Where the records hold the string "nano", show the whole line it sits on.
━━ SOURCE INFORMATION ━━
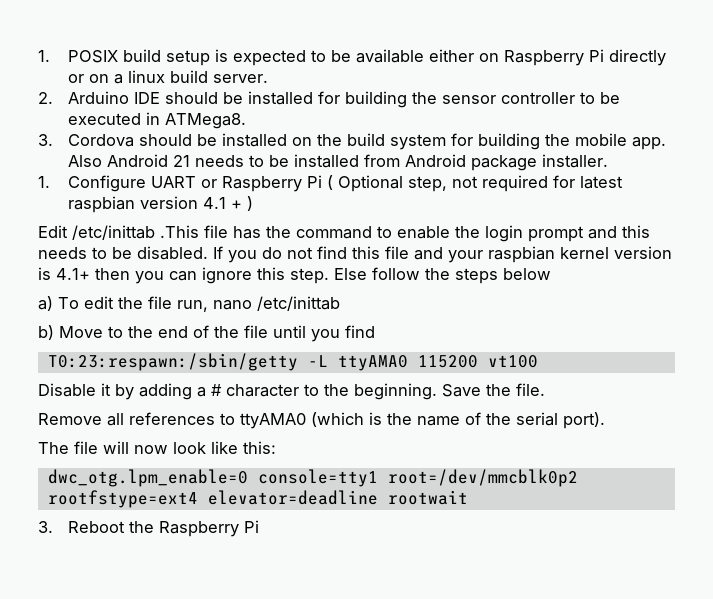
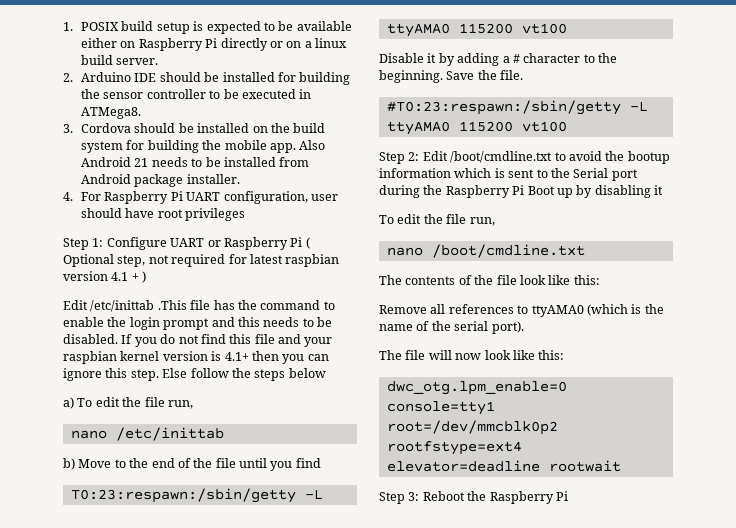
- 1. Configure UART or Raspberry Pi ( Optional step, not required for latest raspbian version 4.1 + )
+ 4. For Raspberry Pi UART configuration, user should have root privileges
+ Step 1: Configure UART or Raspberry Pi ( Optional step, not required for latest raspbian version 4.1 + )
- a) To edit the file run, nano /etc/inittab
+ a) To edit the file run,
+ nano /etc/inittab
+ #T0:23:respawn:/sbin/getty -L ttyAMA0 115200 vt100
+ Step 2: Edit /boot/cmdline.txt to avoid the bootup information which is sent to the Serial port during the Raspberry Pi Boot up by disabling it
+ To edit the file run,
+ nano /boot/cmdline.txt
+ The contents of the file look like this:
- 3. Reboot the Raspberry Pi
+ Step 3: Reboot the Raspberry Pi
━━━
● **RESPONSE TO THE TASK**
- a) To edit the file run, nano /etc/inittab
+ nano /etc/inittab
+ nano /boot/cmdline.txt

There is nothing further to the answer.